On the nature of pharmaceuticals:
"Ten years," dad was saying," and people won't be so suspicious of drugs. Sure, the Arabs might be. But we're chemistry. That's what we are. We just have to wait for this realization to trickle all the way down. Food, exercise, sexual intercourse, warmth – all these thing function like drugs. They modify your mood and perspective. That's how it's always been. Mark my words, this distinction between natural and artificial, when this is your brain but when this is your brain but then it's your brain on drugs – that will frankly come to be seen as so much twentieth century superstition. It's a last hangover from the – don't tell Charlie I said this – but from the old religious concept of the 'soul.'"

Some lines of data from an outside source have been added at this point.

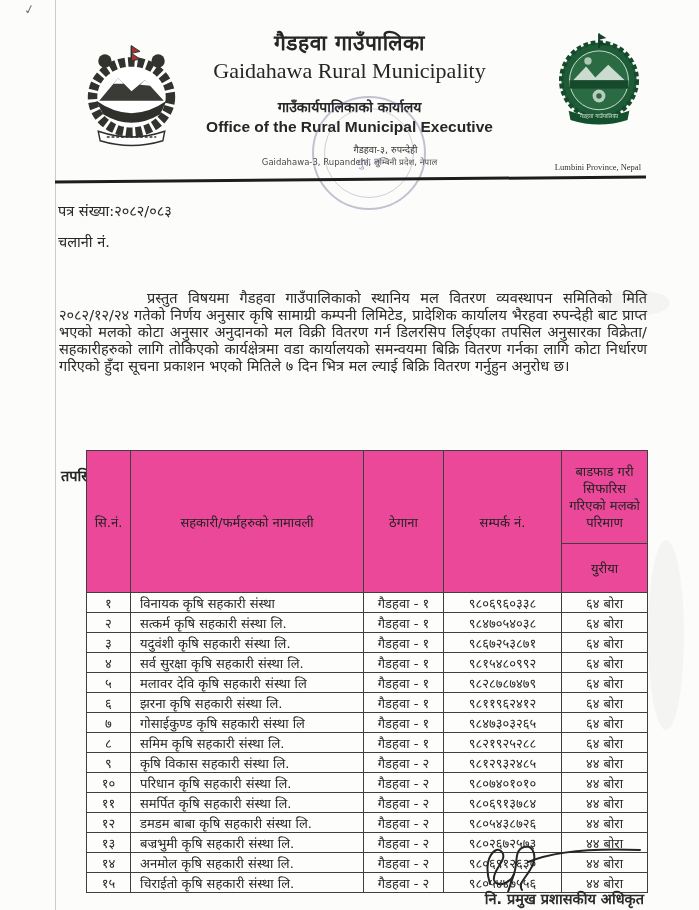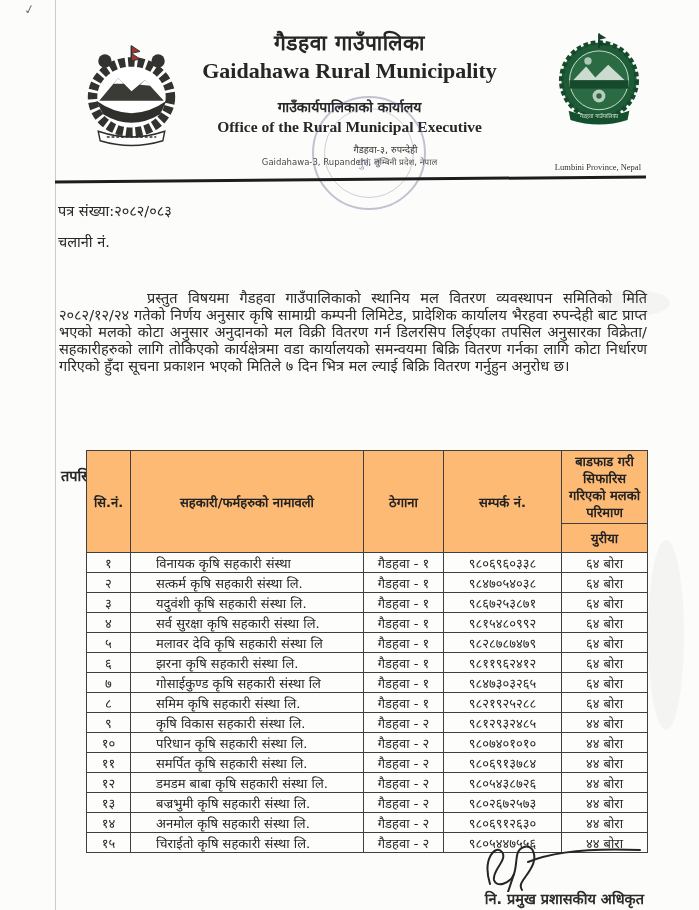--- a/index.html
+++ b/index.html
@@ -9,23 +9,23 @@
     font-family:"DejaVu Sans",sans-serif;
   }
   .abs{position:absolute;}
   .centered{left:0;width:100%;text-align:center;}
   
   .scan-left-line{left:55px;top:0;width:1px;height:910px;background:#cdcdc8;}
   .checkmark{left:24px;top:2px;font-size:13px;color:#777;transform:rotate(-12deg);}
   .smudge{background:rgba(60,60,60,.045);border-radius:50%;}
   
   .np-title{top:28px;font-size:21px;font-weight:bold;letter-spacing:.5px;}
-  .en-title{top:58px;font-size:22px;font-weight:bold;font-family:"Liberation Serif",serif;}
+  .en-title{top:58px;font-size:22px;font-weight:normal;font-family:"Liberation Serif",serif;}
   .np-office{top:97px;font-size:14px;font-weight:bold;}
-  .en-office{top:118px;font-size:15.5px;font-weight:bold;font-family:Liberation Serif, serif;}
+  .en-office{top:118px;font-size:15.5px;font-weight:bold;font-family:Liberation Sans, sans-serif;}
   .addr1{top:143px;font-size:9.5px;color:#3a3a3a;padding-left:36px;}
   .addr2{top:156px;font-size:8.5px;color:#4a4a4a;}
   .province{top:162px;right:58px;font-size:8.5px;font-family:"Liberation Serif",serif;color:#333;}
   .emblem-left{left:84px;top:40px;}
   .emblem-right{left:553px;top:28px;}
   
   .stamp{left:312px;top:96px;width:110px;height:110px;border:2px solid rgba(105,95,145,.38);
     border-radius:50%;}
   .stamp::before{content:"";position:absolute;left:10px;top:10px;right:10px;bottom:10px;
     border:1px solid rgba(105,95,145,.30);border-radius:50%;}
@@ -37,25 +37,25 @@
   .letter-no{top:200px;left:58px;font-size:14.5px;}
   .chalani{top:231px;left:58px;font-size:14.5px;}
   .subject{top:259px;font-size:15px;font-weight:bold;}
   .body-par{top:290px;left:59px;width:588px;font-size:14.5px;line-height:17px;
     text-align:justify;text-indent:88px;color:#2a2a2a;}
   .tapasil{top:428px;left:61px;font-size:14.5px;font-weight:bold;margin-top:37px;}
   
   .quota-table{position:absolute;left:86px;top:450px;border-collapse:collapse;
     table-layout:fixed;width:561px;background:#fdfdfc;}
   .quota-table th,.quota-table td{border:1px solid #3f3f3f;overflow:hidden;}
-  .quota-table thead th{background:#fdba74;font-weight:bold;font-size:13px;padding:2px 3px;color:#222;}
+  .quota-table thead th{background:#ec4899;font-weight:normal;font-size:13px;padding:12px 3px;color:#222;}
   .quota-table .qty-group{height:52px;vertical-align:middle;line-height:17px;}
   .quota-table .qty-sub{height:24px;}
   .quota-table td{height:19px;font-size:13px;padding:0 3px;white-space:nowrap;}
-  .quota-table td.l{text-align:left;padding-left:25px;}
+  .quota-table td.l{text-align:left;padding-left:9px;}
   .quota-table td.c{text-align:center;}
   
   .signature{left:462px;top:840px;}
   .signatory{top:888px;right:55px;font-size:14.5px;font-weight:bold;color:#2c2c2c;}
 </style>
 </head>
 <body>
 
 <div class="page">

This particular one is a battle I often fight. On Indecision itself:
I experienced a flashback to a childhood Thanksgiving. Probably dad did too. I'd love cranberry sauce, the savory stuffing, and turkey itself with such equality of love that after a gabbled grace I'd been unable to begin eating, and the more ludicrous the spell of indecision became, the harder break. I'd been salivating and paralyzed in front of my plate, plunged in what later came to be known as the Zone, unitl finally dad raised his fork at me saying "Eat! Eat! Dammit, eat!" So I'd shut my eyes, loaded my fork with mystery, and raised it toward the cave of my mouth. The tart surprise of the cranberries I could remember still.
On Belgium and Germany:
At the same moment that in spite of her somewhat dusky appearance I asked Brigid whether she might be German, she said, "So are you are a philosopher?"
I laughed and said no, and she frowned and said, "How could you think so? Mostly I am from Belgium."
"Belgium!" When you have the good fortune of meeting a nice Belgian girl it really becomes necessary to confront her as a complex and unique being unlike any other in the world, because at least in my case you have no national stereotypes to understand her by. Or was Belgium sort of like Canada to America's France, so that an indefinable air of comedy clung to its existence and its residents were noted mainly as bland and amendable drinkers of veer? "Sorry. I'm not an ace with accents."
"But do you like Germans?"
"Well, you know, their philosophers more than for example…the Nazis."
It had been a late summer Saturday, and we'd rented these sea kayaks like we'd been saying we would do all summer. "I like preserving our self-image as athletic people," Alice has said as she fitted the nylon skirt around the sill and took her plastic paddle in hand. "How infrequently do you think we can do sports before we have to admit that we never do?"
On exotic food:
We ate our lunch in silence, and for me at least the fun of eating beetle larvae had gone out along with the novelty. In fact I felt earlier I'd mistaken novelty for fun.
I'm trying to complete the book by tomorrow, dawn of the summer solstice – up in the North the year's shortest day – since without arbitrary goals, fervently chosen, I don't know what I'd do with myself.